Yay, way to make lemonade outta those lemons!


----------



## CTAnton (Dec 5, 2016)

Congrats Carolyn!


----------



## crispysoap (Dec 5, 2016)

Yay!! That's awesome


----------



## TBandCW (Dec 5, 2016)

As a fellow vendor, I say WOO-HOO!!!  I'm sure you're breathing a big sigh of relief.


----------



## Dahila (Dec 5, 2016)

awesome!!!


----------



## shunt2011 (Dec 5, 2016)

Yay!!!  Awesome, hope it works out in the spring for you!!


----------



## IrishLass (Dec 5, 2016)

That's great news, Carolyn!  


IrishLass


----------



## Steve85569 (Dec 5, 2016)

This would be the conclusion of the thread from early this year when things were not so "sunny".

I love it when there's a happy ending ( beginning) like this.
Soap on!


----------



## Marshall (Dec 5, 2016)

cmzaha said:


> so they told me I need to return in the Spring .



Glad to hear you had a successful trip with your sales but I bet the statement above was well worth the price of admission.  Always nice to have your hard work recognized.. congratulations!


----------



## DeeAnna (Dec 5, 2016)

Good to hear, Carolyn. Kudos for not giving up -- you rock, girl! 

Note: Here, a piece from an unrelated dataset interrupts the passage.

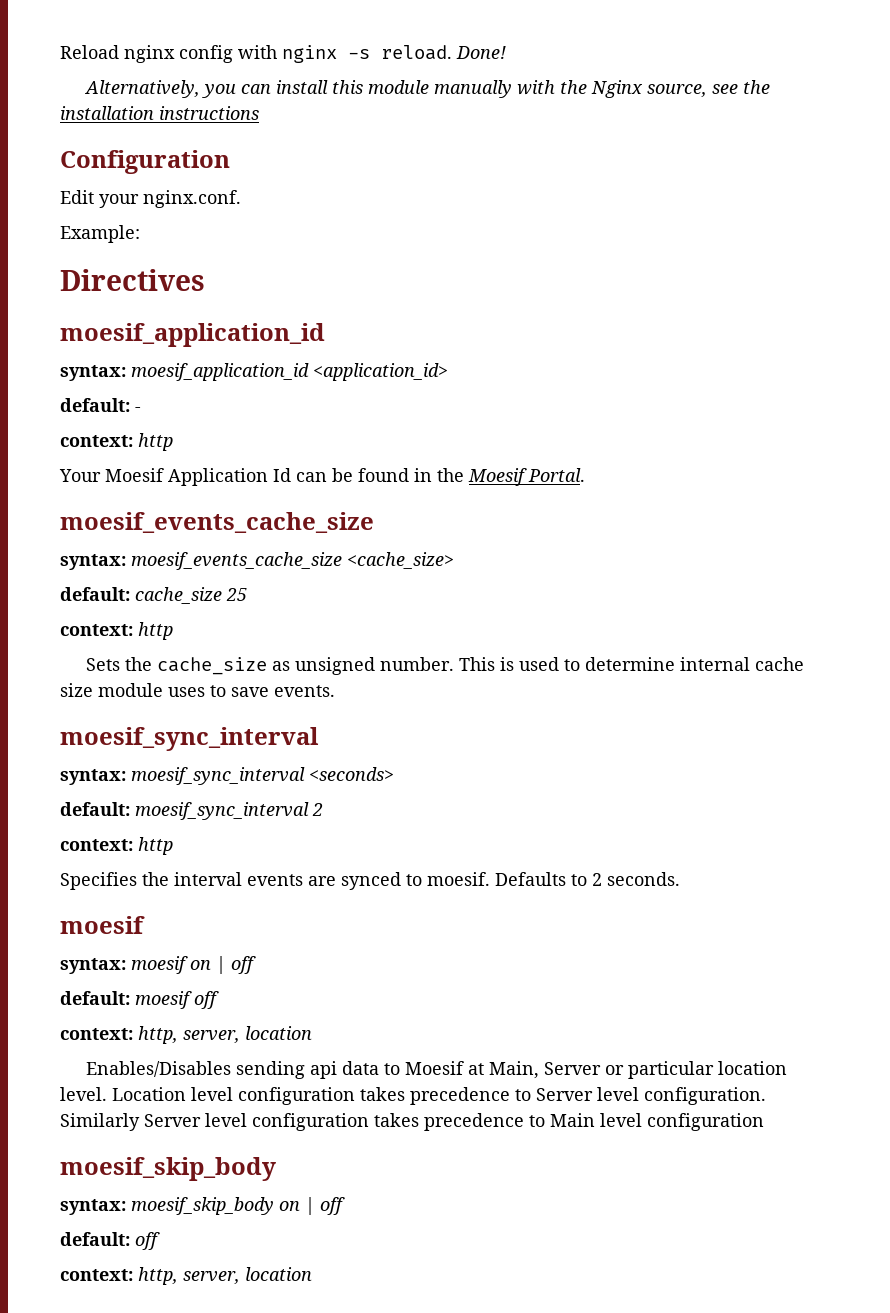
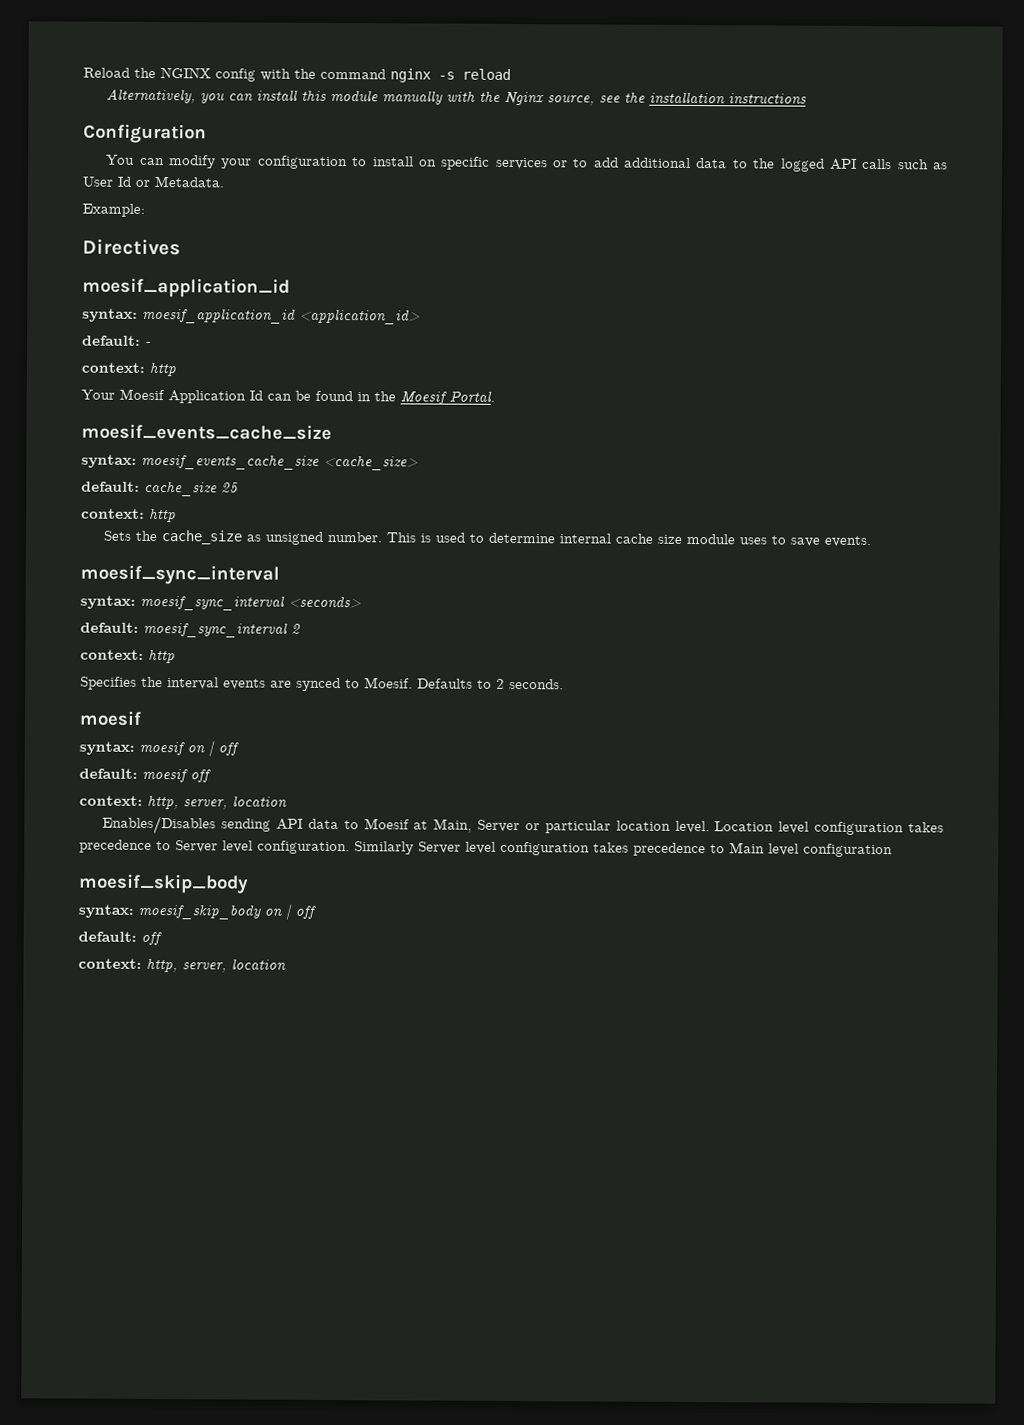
[124,45,506,63] nginx config with nginx -s reload. Done! -> [134,67,511,83] the NGINX config with the command nginx -s reload
[60,190,241,208] Edit your nginx.conf. -> [106,154,948,172] [82,175,224,188] You can modify your configuration to install on specific services or to add additional data to the logged API calls such as User Id or Metadata.
[427,872,490,886] moesif. -> [364,677,413,689] Moesif.
[310,1061,338,1079] api -> [276,818,304,830] API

PS: Love, love, love that dragon's blood of yours. :mrgreen:


----------



## snappyllama (Dec 5, 2016)

Congratulations!


----------



## dibbles (Dec 5, 2016)

So happy for you Carolyn, and wishing you continued success. It's nice to have hard work and great products be recognized.


----------



## cmzaha (Dec 5, 2016)

Steve85569 said:


> This would be the conclusion of the thread from early this year when things were not so "sunny".
> 
> I love it when there's a happy ending ( beginning) like this.
> Soap on!


Yep, you got that right. I work very hard and take pride with what I make. Thankyou everyone. Just wish this would keep going so maybe I can finally help my daughter get her teeth finished before she loses her implants


----------



## The Efficacious Gentleman (Dec 6, 2016)

Very good news indeed!


----------



## jblaney (Dec 6, 2016)

That's fantastic Carolyn!  I wish you much continued success!


----------